I can imagine keeping up with 100+ players can be quite a challenge. Talk about the logistics of overseeing the team during a game.
JF: The thing that people don’t realize is that for a 12 o’clock game, we’re at the locker room at 6:30 in the morning. We put the uniforms in their lockers, we make sure their game shoes are all polished, we make sure that all the helmets are all polished. On Saturday morning, we have some part-time helpers that live in town here that have done it for years. Herbie Fredericks is one, he’s done it for over 63 years here. Bob Blandt paints the helmets on Thursday night, takes the nicks out from what’s been scratched during the week.
While they’re working on the helmets and jerseys, I have a phone man who goes with us and we help set up the sideline phones. I go up in the press box, and he’s on the sidelines. We settle the communications for the coaches because we want to claim our radio waves before somebody else claims them. We claim those by 8 o’clock, 8:30, it takes that much time to set the phones up in the press box, set them up on the field. Then by 8:30 or 9, we have those set up, then we set up the team benches on the sidelines, then we have the little cards that tell each position, so that they know as soon as they come off the field that’s where you’re supposed to sit so the coach, if he wants to talk to them, knows where they are.
Then you have the pre-game ceremony, when everybody is in, they ask for a different T-short, they ask for this or that. Then they get dressed, we run down on the field, we play the first half. We come back, I’m usually one of the first ones back in at the half. I get all the players in the locker room to sit down. Then we go down for the second half. As soon as the game’s over, we get ‘em back up, the coach comes in, he gives a little talk.

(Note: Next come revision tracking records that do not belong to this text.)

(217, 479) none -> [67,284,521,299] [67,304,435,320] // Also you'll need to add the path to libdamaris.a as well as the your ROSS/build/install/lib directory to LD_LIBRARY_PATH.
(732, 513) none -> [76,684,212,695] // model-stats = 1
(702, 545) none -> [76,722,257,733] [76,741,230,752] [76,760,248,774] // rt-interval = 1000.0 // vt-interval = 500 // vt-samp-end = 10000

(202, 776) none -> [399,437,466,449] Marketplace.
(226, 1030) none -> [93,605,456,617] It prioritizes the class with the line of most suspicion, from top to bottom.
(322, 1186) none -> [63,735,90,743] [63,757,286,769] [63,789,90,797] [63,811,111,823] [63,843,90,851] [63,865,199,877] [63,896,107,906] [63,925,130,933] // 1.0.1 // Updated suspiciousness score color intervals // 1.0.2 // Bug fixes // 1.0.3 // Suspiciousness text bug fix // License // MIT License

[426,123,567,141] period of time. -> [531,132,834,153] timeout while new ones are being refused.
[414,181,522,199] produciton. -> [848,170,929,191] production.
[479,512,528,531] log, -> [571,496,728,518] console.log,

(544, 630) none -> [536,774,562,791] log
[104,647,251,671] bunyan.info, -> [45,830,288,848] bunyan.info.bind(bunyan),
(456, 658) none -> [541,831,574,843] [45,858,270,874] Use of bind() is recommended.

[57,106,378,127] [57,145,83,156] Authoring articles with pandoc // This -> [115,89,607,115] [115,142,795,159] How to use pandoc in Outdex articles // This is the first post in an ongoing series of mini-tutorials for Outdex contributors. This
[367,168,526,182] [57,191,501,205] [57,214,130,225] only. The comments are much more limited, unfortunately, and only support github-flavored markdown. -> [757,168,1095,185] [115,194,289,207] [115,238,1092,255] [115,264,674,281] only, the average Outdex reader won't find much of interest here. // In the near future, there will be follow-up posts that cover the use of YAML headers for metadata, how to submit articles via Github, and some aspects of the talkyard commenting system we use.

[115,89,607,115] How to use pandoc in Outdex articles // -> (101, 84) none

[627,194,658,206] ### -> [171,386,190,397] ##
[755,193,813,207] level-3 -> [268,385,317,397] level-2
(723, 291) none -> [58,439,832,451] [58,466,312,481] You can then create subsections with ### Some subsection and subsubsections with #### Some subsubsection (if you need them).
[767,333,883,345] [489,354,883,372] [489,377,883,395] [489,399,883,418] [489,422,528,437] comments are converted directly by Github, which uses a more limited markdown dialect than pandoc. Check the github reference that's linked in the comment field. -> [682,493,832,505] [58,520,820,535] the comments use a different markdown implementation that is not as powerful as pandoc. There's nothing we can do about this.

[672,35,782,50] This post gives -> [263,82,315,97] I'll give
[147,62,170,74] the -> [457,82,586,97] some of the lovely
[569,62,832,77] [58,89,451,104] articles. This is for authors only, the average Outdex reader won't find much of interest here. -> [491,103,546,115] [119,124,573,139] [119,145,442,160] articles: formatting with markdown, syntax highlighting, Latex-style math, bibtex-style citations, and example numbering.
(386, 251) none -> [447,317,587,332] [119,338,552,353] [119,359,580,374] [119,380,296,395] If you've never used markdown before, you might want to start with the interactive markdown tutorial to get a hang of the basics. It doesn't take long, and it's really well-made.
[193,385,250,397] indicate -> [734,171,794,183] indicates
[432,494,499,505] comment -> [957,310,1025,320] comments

Hopefully we can sing "The Victors" after a win, and then from there, the players start to turn their jerseys and pants in, their laundry. Their game shoes are picked up and put back in the stadium cubby hole, with their name. All the dirty laundry, the towels, the shoulder pads, the helmets, are all picked up and put in a truck and brought back over here to the football building.
So, for a noon game, by 6:30 or 7, everything is back in the lockers over here at the building, and you could practice on Sunday morning, if need be. Now, that’s a home game. A road game is a little different, because now you’re packing the semis on Thursday night, and we’re leaving on Thursday night to go to the ballpark where we’re playing. From there, we set up the 70 guys who can travel in the locker room. We’re all there all day on Friday. The team comes in right around 3:30. They leave after a walk-through with their warm-up sweats on. Saturday morning, we get to the ballpark, we set the phones up. After the game, all the travel bags are packed, they’re put back in the semi, and that guy takes off. We’ll fly back with the team. We’ll see him [the driver] Sunday morning at 9 o’clock, and we’re unloading that truck.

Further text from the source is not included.